Provider Notice issued 03/28/08

Changes to Cost Outlier Payment Calculation

To:​

Participating Hospitals:  Chief Executive Officers, Chief Financial Officers, and Patient Accounts Managers​

​Date: ​March 28, 2008
​Re: Changes to Cost Outlier Payment Calculation​

PROVIDER BULLETIN - Update H200-08-01

The purpose of this bulletin is to advise hospitals of changes in the cost outlier payment calculation, and new policy regarding outlier payments to children’s hospitals.

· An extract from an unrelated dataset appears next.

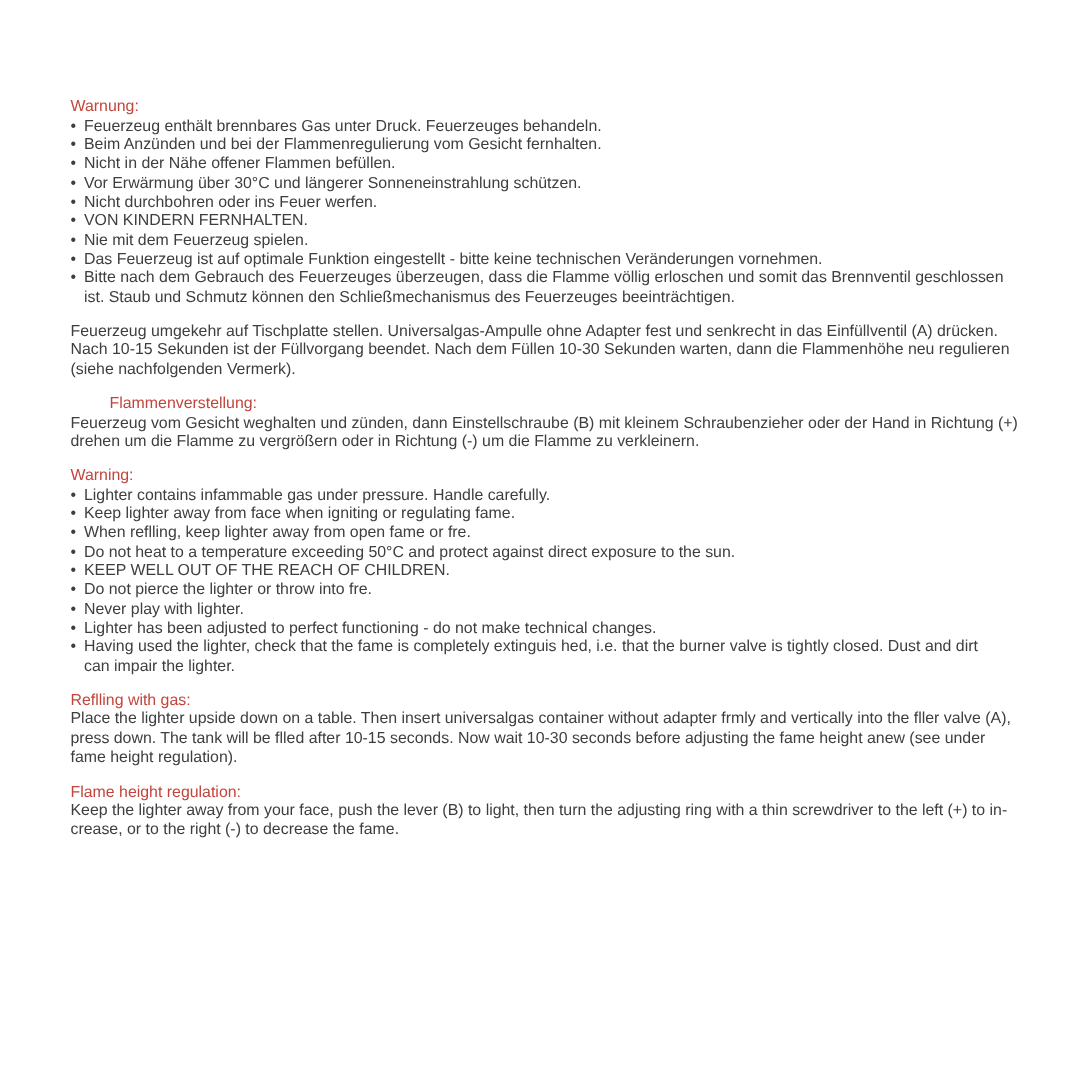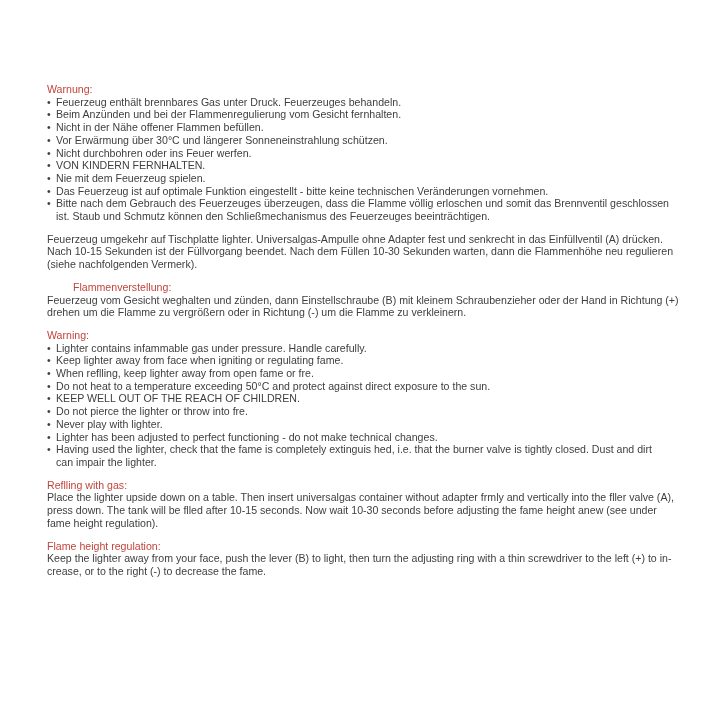"Warnung:" .content { top: 83px -> 65px }
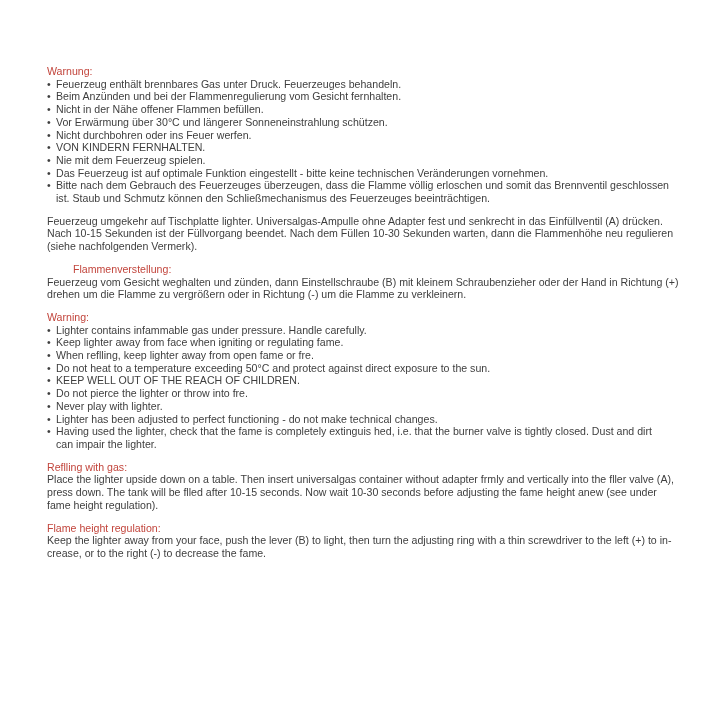"Feuerzeug umgekehr auf Tischplatte" span { text: lighter -> stellen }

Cost Outlier Payment Calculation

As a result of recent emergency amendments to 89 Ill. Admin. Code Section 152, the cost outlier payment calculation for admissions occurring on and after January 1, 2008, will change.  An explanation of how the change impacts hospitals reimbursed by DRG and per diem reimbursement methodologies is provided below.

 

  • For DRG-reimbursed hospital services with admissions on and after January 1, 2008, the Specific Fixed Loss Threshold used in the cost outlier payment calculation will be multiplied by 1.64.  The DRG Payment Calculation Worksheet in Appendix H-22f, [Page 4], of the Handbook for Hospitals has been updated to reflect the new multiplier. 

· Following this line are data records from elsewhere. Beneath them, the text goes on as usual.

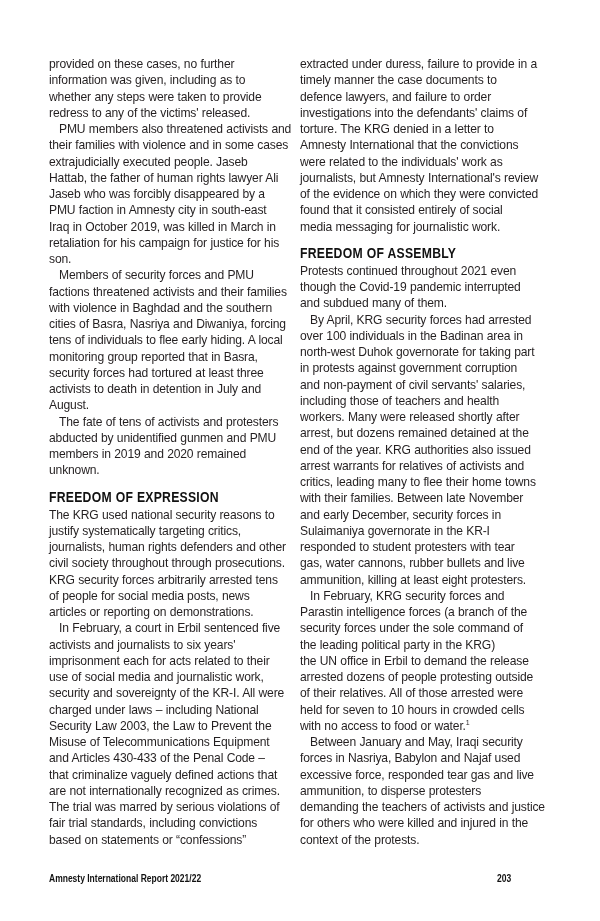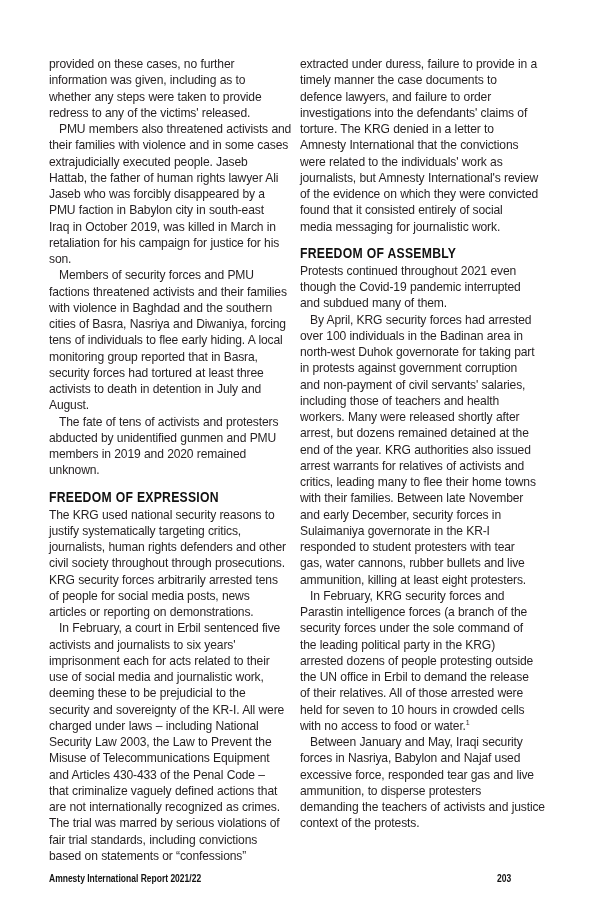"PMU faction in Babylon city" span.line { text: Babylon -> Amnesty }
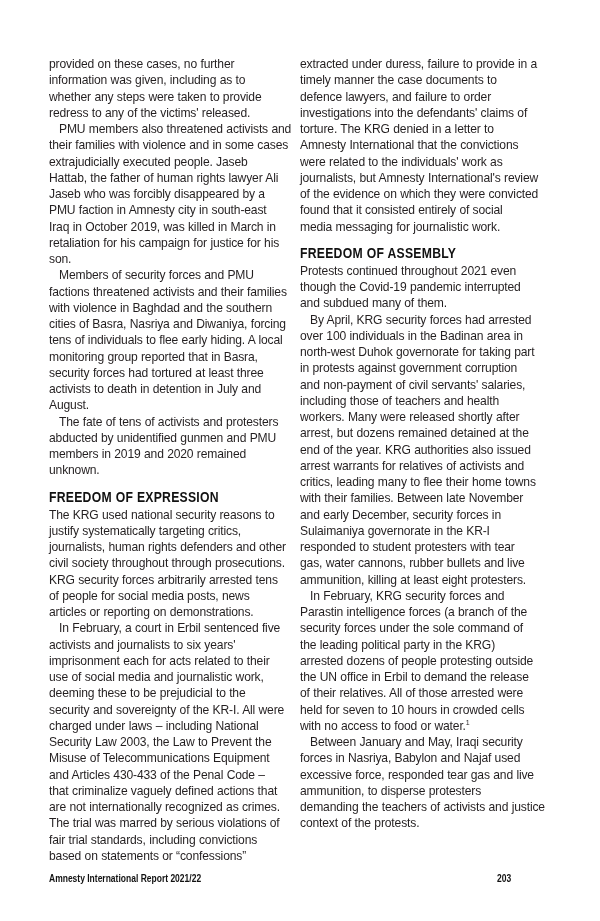"arrested dozens of people protesting" span.line { order: before "the UN office in Erbil" -> after "the UN office in Erbil" }
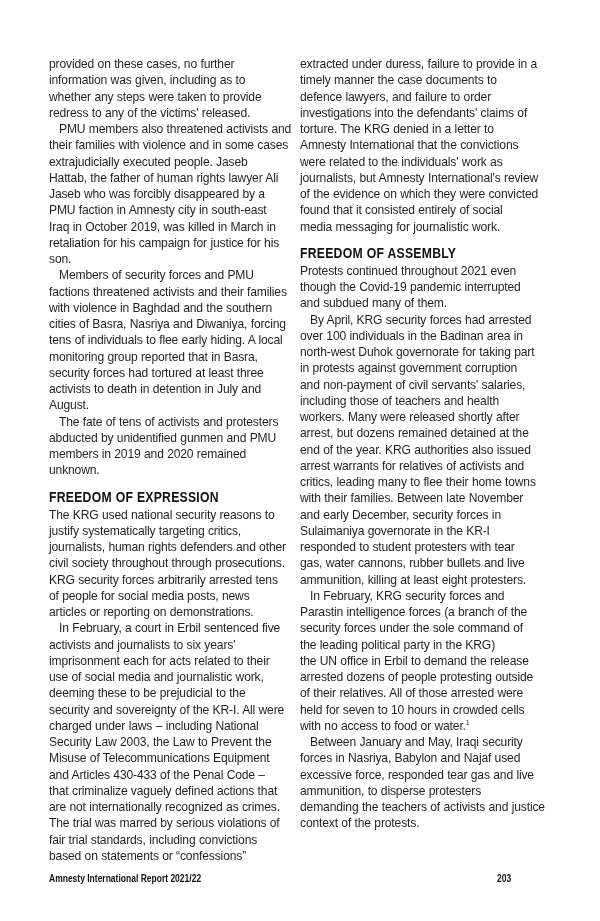"deeming these to be prejudicial" span.line { html: <span>deeming these to be prejudicial to the</span> -> none }
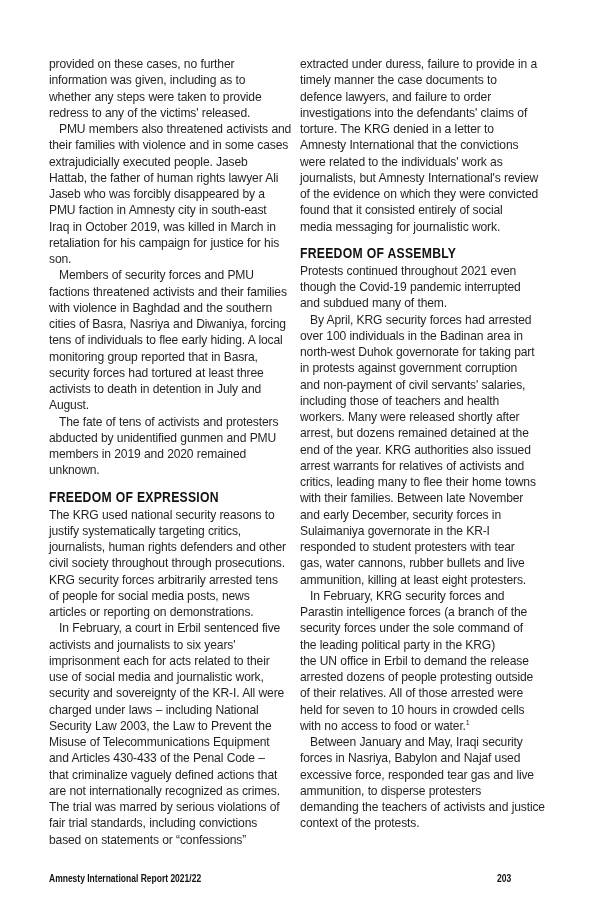"for others who were killed" span.line { html: none -> <span>for others who were killed and injured in the</span> }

  • For per diem-reimbursed hospital services with admissions on and after January 1, 2008, a marginal cost payment factor of 0.17 will be used in the outlier payment calculation. The outlier payment calculation worksheet for per diem-reimbursed hospitals in Appendix H-22f, [Pages 4a and 4b], of the Handbook for Hospitals has been updated to reflect the new factor.

Children’s Hospitals

As a result of a recent emergency amendment to 89 Illinois Administrative Code Section 148.130, children’s hospitals, as defined in 89 Illinois Administrative Code Section 149.50(c)(A), are now eligible to receive outliers on claims for children through the age of 18.

Implementation

The department is currently in the process of programming the above outlier changes.   After the new programming is implemented, the department will determine what claim adjustments are necessary, and adjust any affected paid claims containing admission dates beginning January 1, 2008, up to the implementation date.  

     

The revisions in the replacement pages are identified by an “=” to the left of the affected text.  Paper copies of the revised pages may be obtained by written request.  To ensure delivery, you must specify a physical street address when requesting a paper copy.

 

You may submit your written request to the address below, or fax or e-mail it as noted:

 

Healthcare and Family Services

Provider Participation Unit

Post Office Box 19114

Springfield, Illinois 62794-9114

Fax Number: (217) 557-8800 / E-Mail Address: hfs.ppu@illinois.gov

 

Providers wishing to receive e-mail notification, when new provider information has been posted by the department, may register at the following HFS Web site:

http://www.hfs.illinois.gov/provrel

 

Electronic claim submission via the Internet is available by registering on the department’s Medical Electronic Data Interchange, Internet Electronic Claims (MEDI/IEC) System at:

http://www.myhfs.illinois.gov/ 

 

The MEDI/IEC System is available to enrolled providers and their authorized staff, claim submitting agents and payees.  During the registration process, you will be given access to specific claim formats based upon your enrollment status with the department. 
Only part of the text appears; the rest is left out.